Segment Start: Data provided

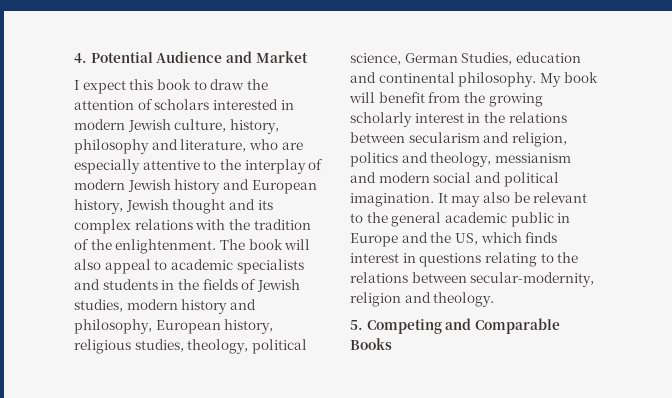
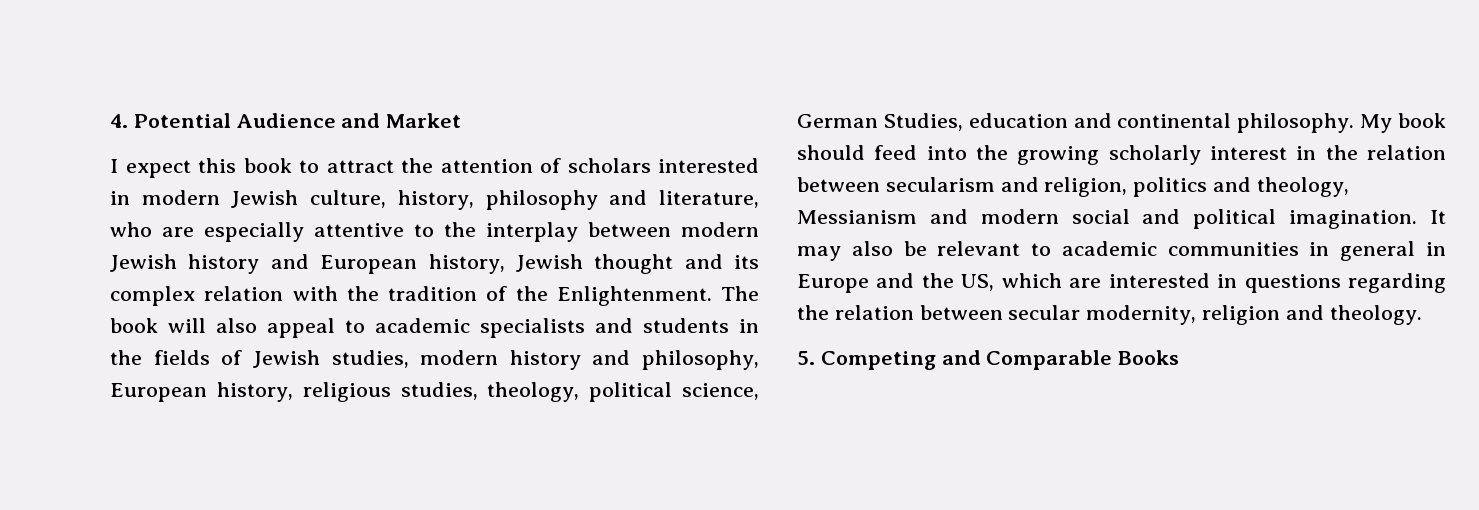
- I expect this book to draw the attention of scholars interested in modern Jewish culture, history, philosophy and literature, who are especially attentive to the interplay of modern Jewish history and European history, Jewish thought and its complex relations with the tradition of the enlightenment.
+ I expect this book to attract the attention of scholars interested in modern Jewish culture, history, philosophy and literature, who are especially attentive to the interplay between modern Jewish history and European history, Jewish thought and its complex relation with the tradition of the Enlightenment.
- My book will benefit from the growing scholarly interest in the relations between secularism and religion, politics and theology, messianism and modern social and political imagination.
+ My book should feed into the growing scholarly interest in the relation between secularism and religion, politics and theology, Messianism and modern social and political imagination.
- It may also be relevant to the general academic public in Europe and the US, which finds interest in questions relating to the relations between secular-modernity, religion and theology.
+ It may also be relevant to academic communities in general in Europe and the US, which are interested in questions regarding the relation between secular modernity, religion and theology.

Segment End: Data provided
Segment Start: Data provided

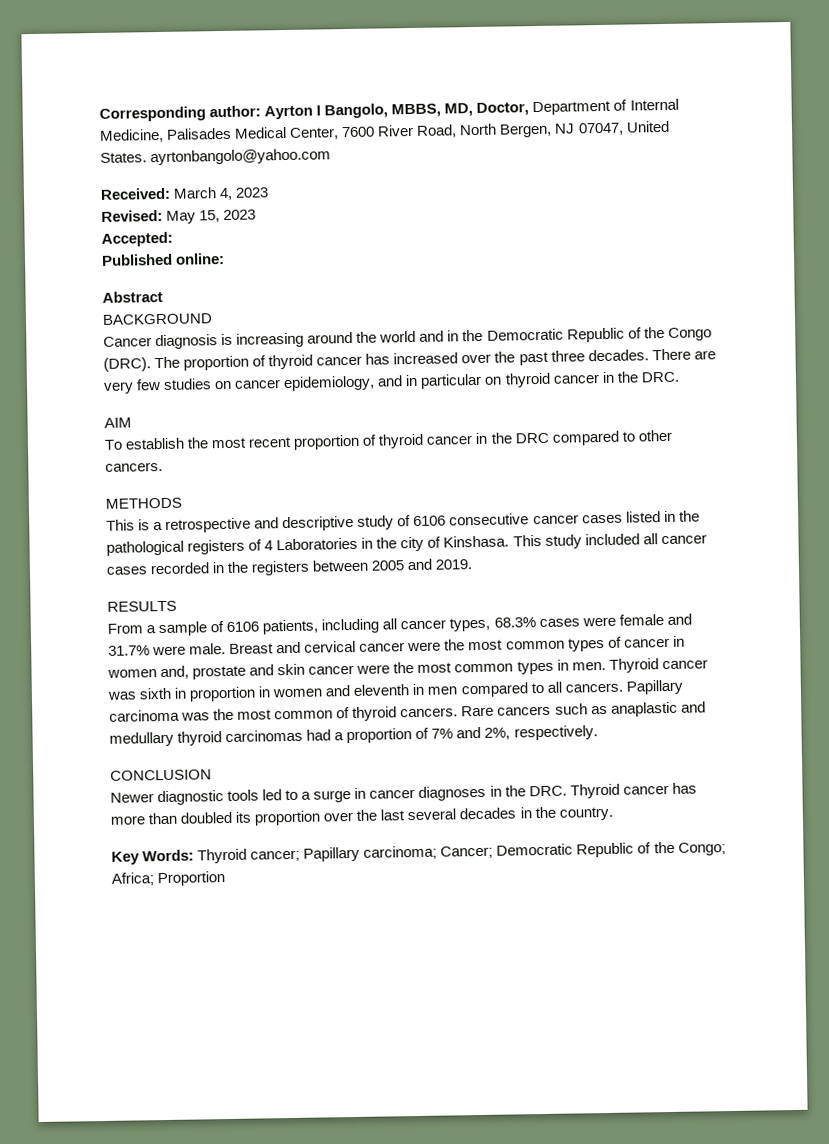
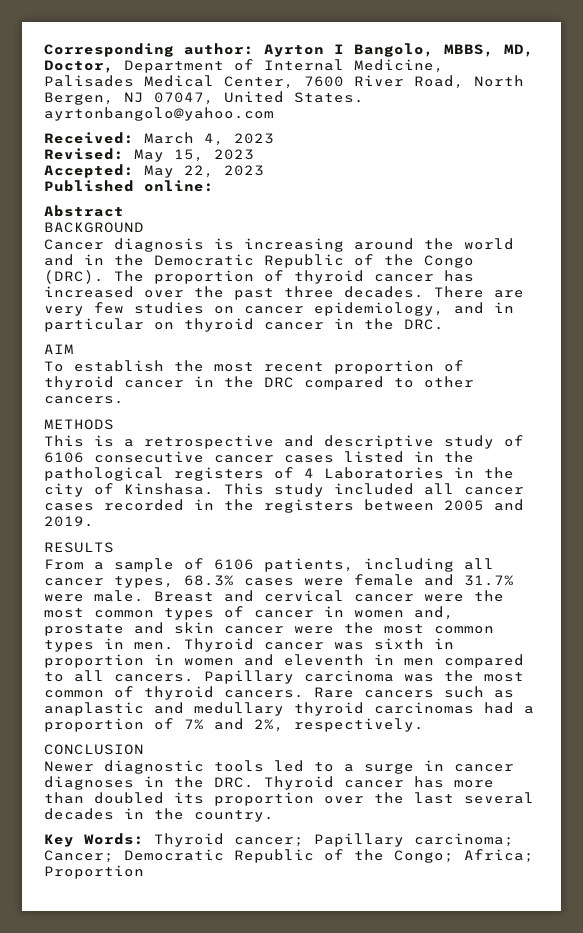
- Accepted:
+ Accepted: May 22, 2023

Segment End: Data provided

■ Problem to solve ■
Using the data above, reproduce exactly the lines between those holding "- It may also" and "secular modernity, religion and theology.", inclusive, and no others.

■ Output for this task ■
- It may also be relevant to the general academic public in Europe and the US, which finds interest in questions relating to the relations between secular-modernity, religion and theology.
+ It may also be relevant to academic communities in general in Europe and the US, which are interested in questions regarding the relation between secular modernity, religion and theology.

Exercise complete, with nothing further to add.